La présidente du jury de la Mostra de Venise, Maggie Gyllenhaal, a dit vendredi avoir renoncé à utiliser la génération d’images par intelligence artificielle (IA) pour réaliser son court-métrage sur Marilyn Monroe en raison de problèmes de qualité.
« Flesh Impact », le film de 17 minutes réalisé par l’actrice et réalisatrice américaine fait partie de la sélection officielle de la 83e Mostra de Venise. Le court-métrage imagine l’icône des années 1950 Marilyn Monroe comme si elle avait vécu jusqu’à 100 ans.
La star de « The Dark Knight » a raconté lors d’une discussion sur l’IA à Venise comment la technologie d’intelligence artificielle – l’un des principaux sujets du festival – est agressivement imposée aux réalisateurs comme mesure d’économie et comme alternative au jeu d’acteur.
« Les gens qui m’ont commandé ce projet m’ont demandé d’utiliser l’intelligence artificielle », a raconté la cinéaste de 48 ans lors d’un événement intitulé « The Future of… Creativity ».
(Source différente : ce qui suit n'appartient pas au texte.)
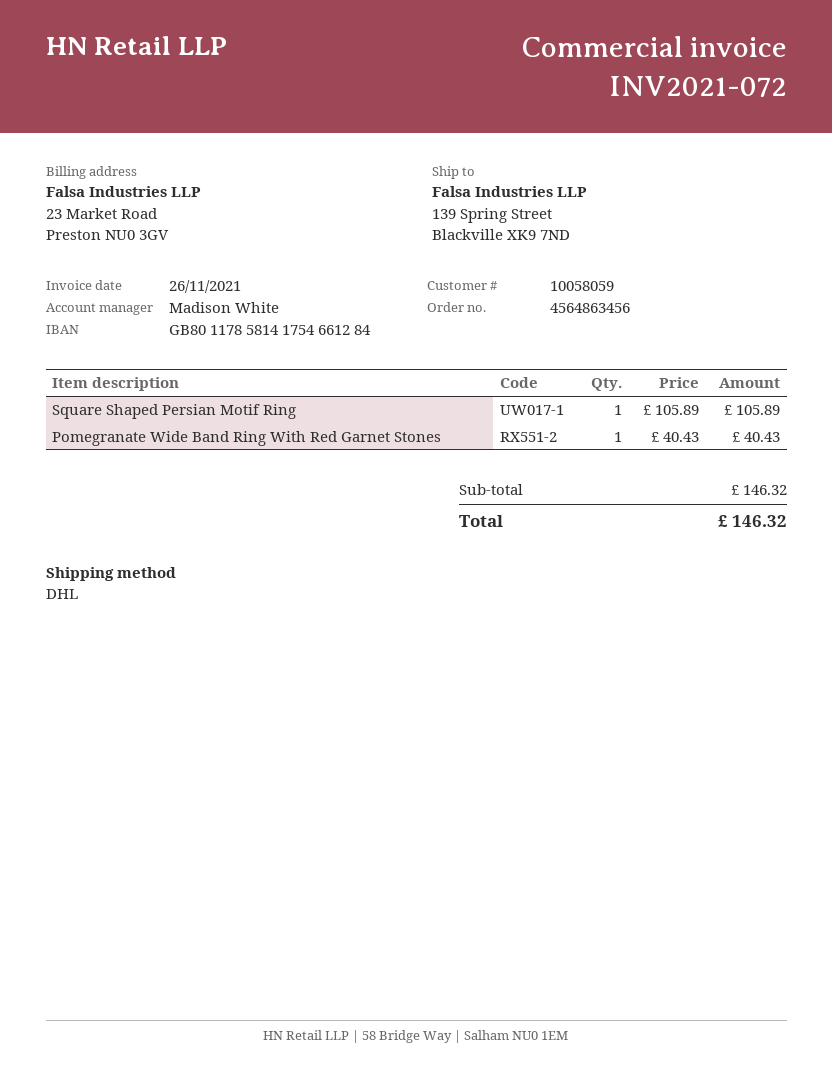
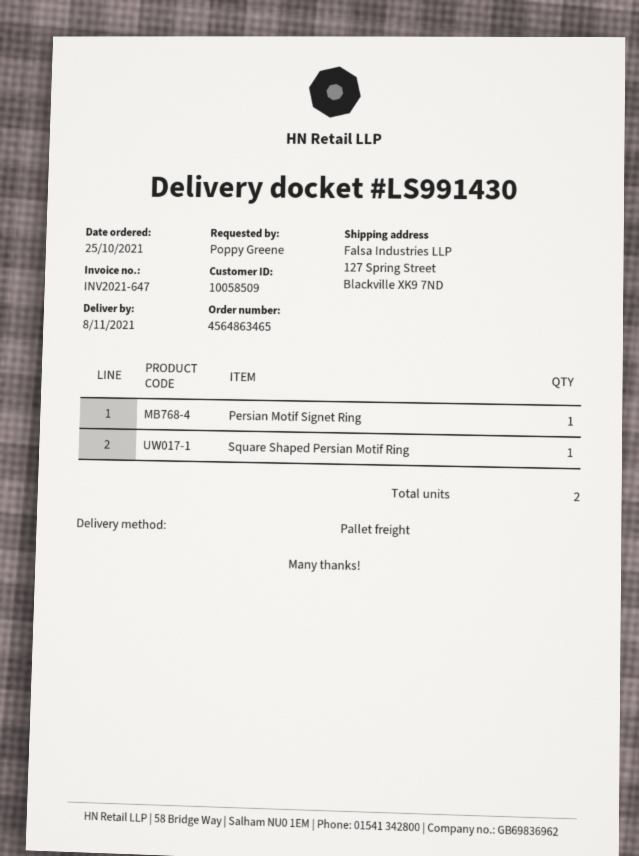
order number: 4564863456 -> 4564863465
invoice number: INV2021-072 -> INV2021-647
customer number: 10058059 -> 10058509
shipping method: DHL -> pallet freight
ship to: 139 Spring Street, Blackville XK9 7ND -> 127 Spring Street, Blackville XK9 7ND
Pomegranate Wide Band Ring With Red Garnet Stones: 1 -> none
Persian Motif Signet Ring: none -> 1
« Ils utilisaient une IA développée à partir de contenus sous licence, entraînée sur des films de Marilyn Monroe dont nous avions acquis les droits. Et je me suis lancée », a expliqué la réalisatrice de « The Lost Daughter ».
La technologie devait transformer l’actrice de « Fifty Shades of Grey », Dakota Johnson, en une version âgée de Monroe. Mais « fondamentalement, cela n’a pas fonctionné », a déclaré Gyllenhaal.
« On a travaillé dur dessus, mais au final, j’ai tout mis à la poubelle parce que ce qu’on produisait avec Dakota jouant Marilyn Monroe était tellement plus émouvant, humain, vivant », a-t-elle poursuivi.
Le témoignage de Maggie Gyllenhaal souligne les limites actuelles de la vidéo générée par IA, qui suscite des craintes concernant les suppressions d’emplois dans l’ensemble des secteurs du cinéma et de la télévision, ainsi que concernant le vol massif de propriété intellectuelle par les éditeurs de logiciels.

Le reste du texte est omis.